Yes, when you queue multiple VTS_01_1.VOB, VTS_01_2.VOB, etc. files from the same title as a single conversion job and enable the merge option, the output is a single .rmvb with the stitching seams handled. If you upload them as separate jobs you'll get separate RMVB files. For a DVD movie you almost always want a single merged output; for a TV-episode disc where each VOB pair is one episode, you may want them split.
RV10 (the default) is the most compatible — it plays in virtually every player that has ever supported RMVB, including ancient Chinese DVD players and the original RealPlayer. RV20 is somewhat more efficient but is rejected by some legacy hardware. If your target is a software player on a modern PC (VLC, MPC-HC, PotPlayer), either works fine and RV20 is marginally smaller for the same quality. If your target is a 2008-era set-top box, stay on RV10.
For a fresh archive, you shouldn't — H.264 in MP4 or H.265 in MKV give better quality at the same size and play natively on every browser and modern device. The only good reasons to pick RMVB are (1) you're maintaining an existing RMVB library and want format consistency, (2) you're targeting legacy Chinese-market hardware that lists RMVB as a supported codec, or (3) you have a fansub or community workflow that still ships RMVB. Otherwise use VOB to MP4 or VOB to MKV.
No. VOB subtitles are stored as bitmap VobSub streams referenced by .IFO navigation files, and RMVB doesn't carry that subtitle format. If you need subtitles, hard-burn them into the video frame before or during conversion (some VOB rippers do this), or extract them with a tool like SubRip into .srt and pair the .srt next to the .rmvb in players that load external subs.
Two reasons. First, RealVideo is a circa-2003 codec that's simply less detail-preserving than modern H.264/H.265 at the same bitrate. Second, you may have dropped resolution — try Preset Resolutions → 720x480 (NTSC) or 720x576 (PAL) to keep the native DVD frame, and bump the preset to "Highest" if you want a near-transparent rip. The trade-off is file size; "Highest" at 720x480 may land at 800-900 MB for a feature film.

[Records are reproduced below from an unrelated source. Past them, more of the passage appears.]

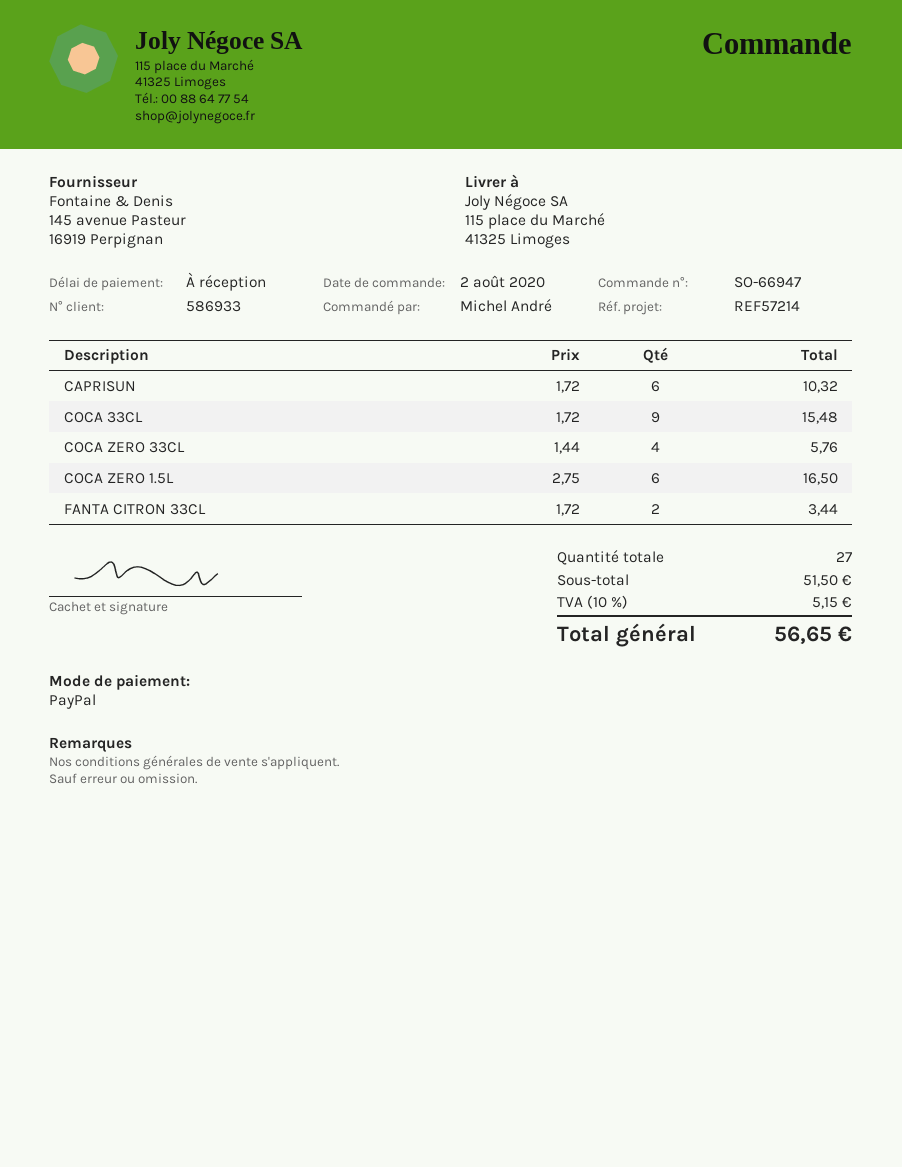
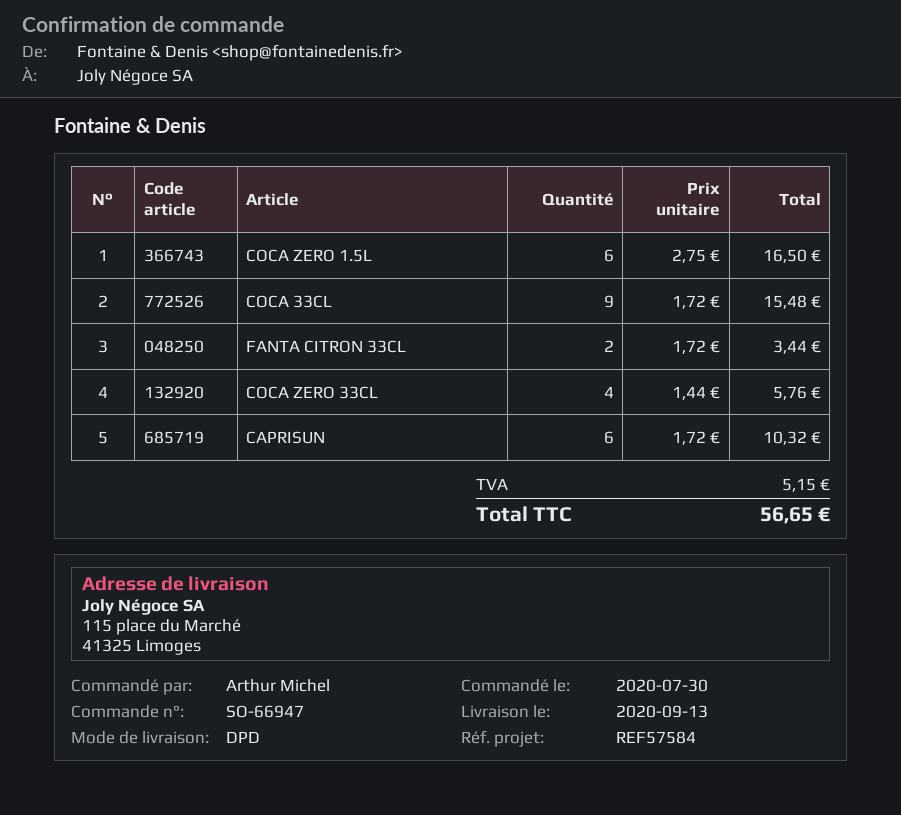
order date: 2020-08-02 -> 2020-07-30
reference: REF57214 -> REF57584
ordered by: Michel André -> Arthur Michel

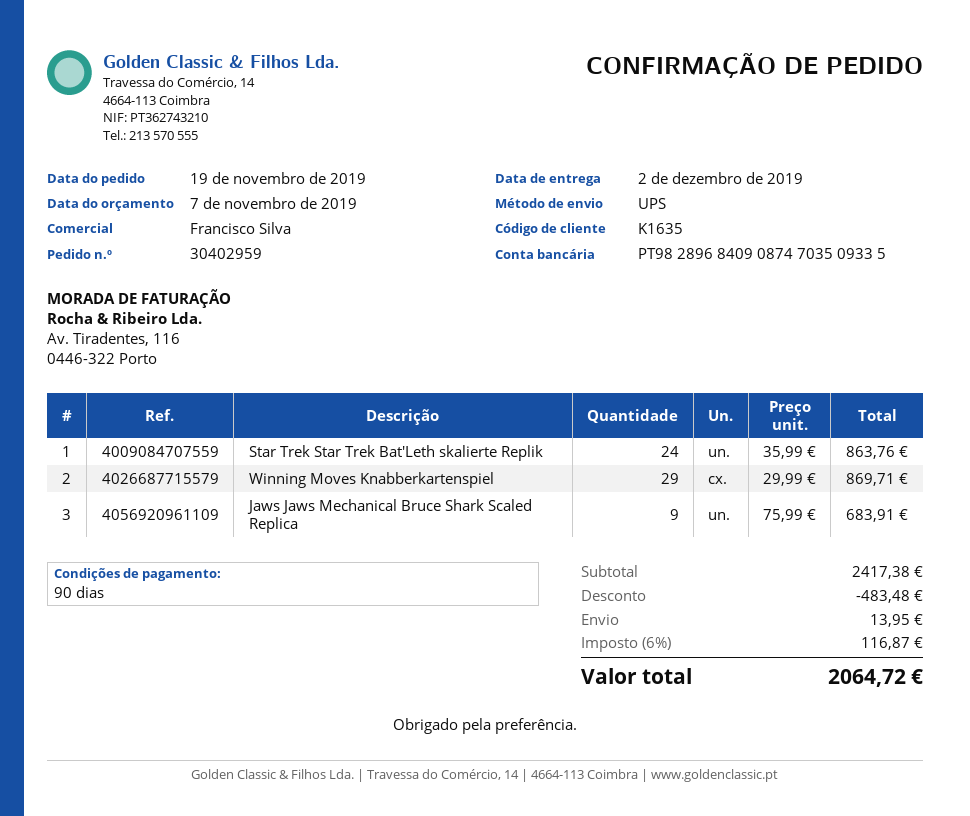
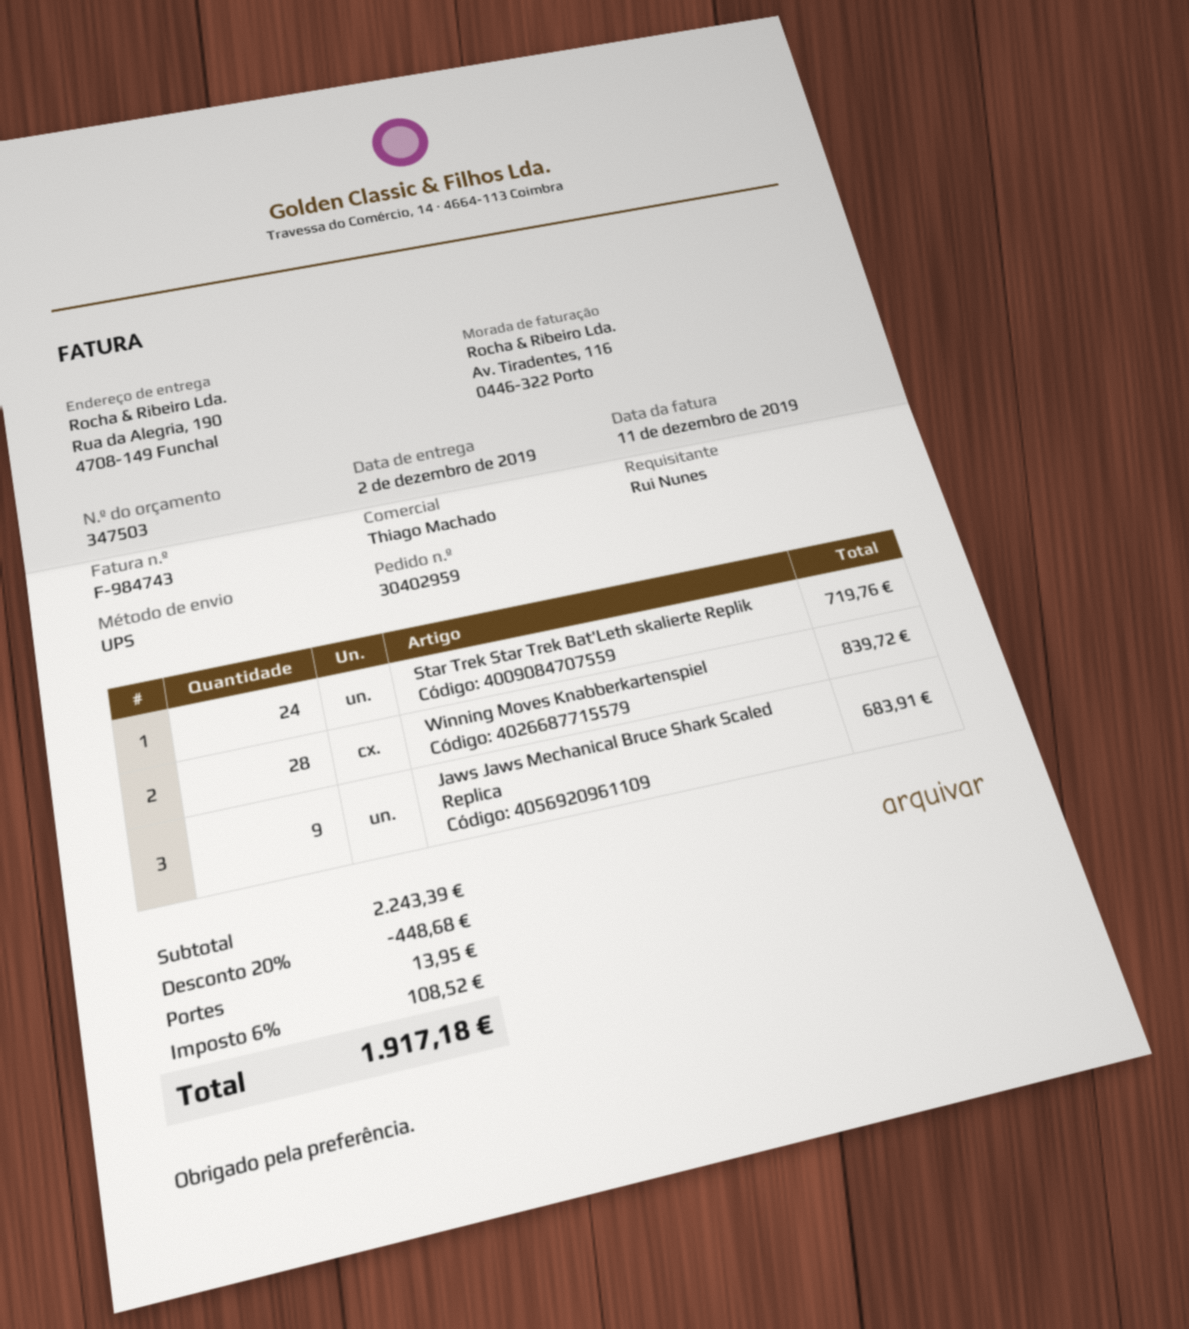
sales rep: Francisco Silva -> Thiago Machado
Star Trek Star Trek Bat'Leth skalierte Replik: 24 for 863.76 -> 24 for 719.76
Winning Moves Knabberkartenspiel: 29 for 869.71 -> 28 for 839.72
subtotal: 2417.38 -> 2243.39
discount: 483.48 -> 448.68
tax: 6% = 116.87 -> 6% = 108.52
total: 2064.72 -> 1917.18

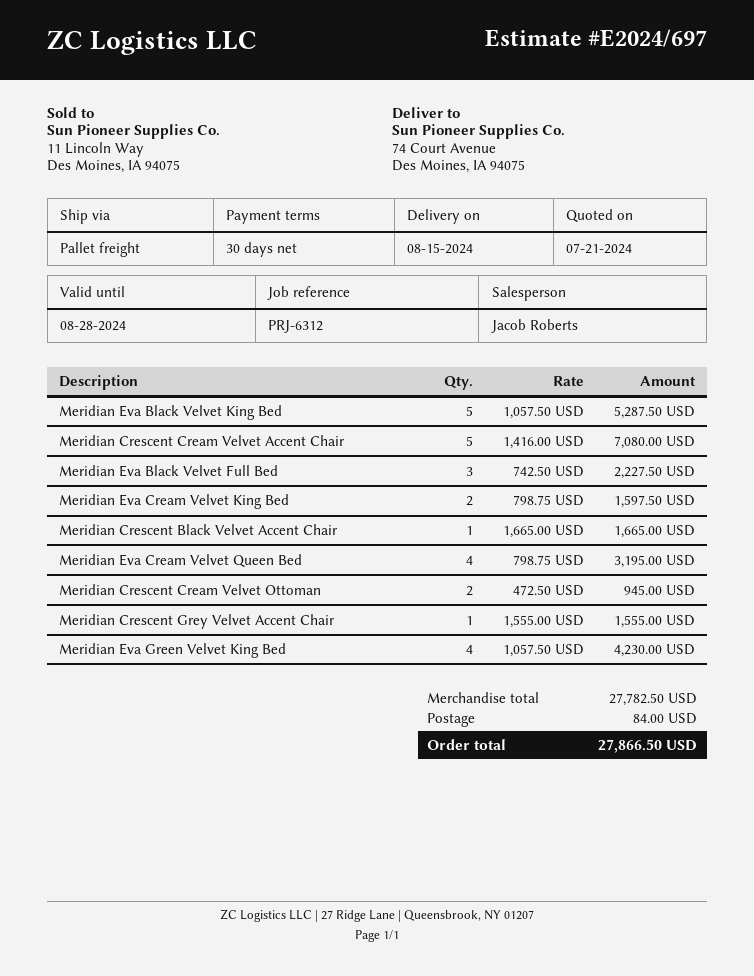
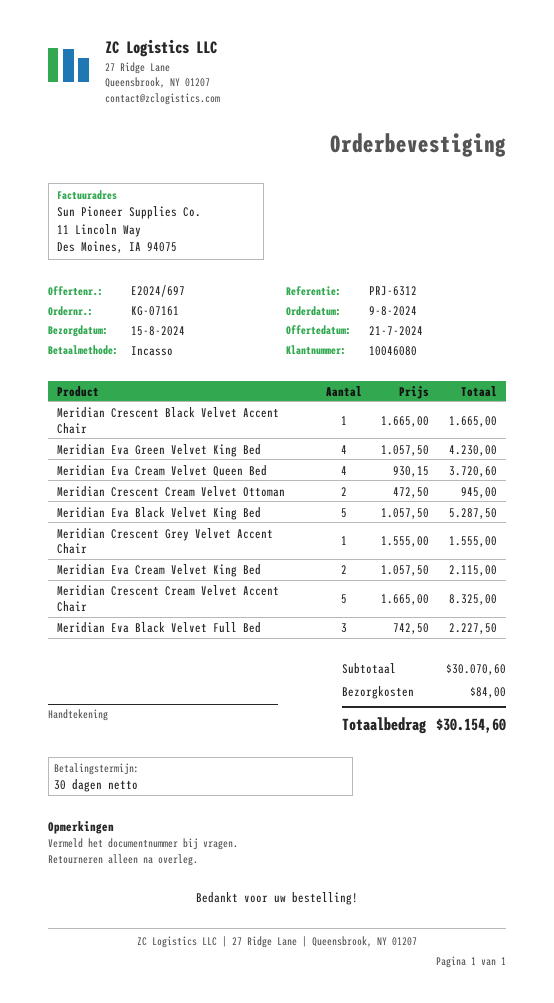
Meridian Crescent Cream Velvet Accent Chair: 5 x 1416.00 = 7080.00 -> 5 x 1665.00 = 8325.00
Meridian Eva Cream Velvet King Bed: 2 x 798.75 = 1597.50 -> 2 x 1057.50 = 2115.00
Meridian Eva Cream Velvet Queen Bed: 4 x 798.75 = 3195.00 -> 4 x 930.15 = 3720.60
subtotal: 27782.50 -> 30070.60
total: 27866.50 -> 30154.60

No — RMVB doesn't carry AC-3 or DTS surround tracks. The audio gets re-encoded to RealAudio (Cook codec) or AAC as stereo. If your VOB had a 5.1 mix, you'll get a stereo downmix in the RMVB. For archival of surround audio, MKV with the original AC-3 passthrough is a much better target than RMVB.
You need to copy the VOB files off the disc first (e.g., using a tool like MakeMKV or HandBrake to read the disc, or simply copying the VIDEO_TS folder if the disc isn't copy-protected). xconvert accepts the VOB files as input but doesn't read DVD discs directly. Commercial DVDs typically have CSS encryption you'll need to handle before the VOBs are usable.
VLC, MPC-HC, PotPlayer, KMPlayer, and MPlayer all still decode RMVB on Windows, macOS, and Linux. On Android, MX Player and VLC handle it. iOS has no native support; you'd need VLC for iOS or convert to MP4 first via RMVB to MP4. Browser playback is essentially nonexistent — no major browser decodes RealVideo natively.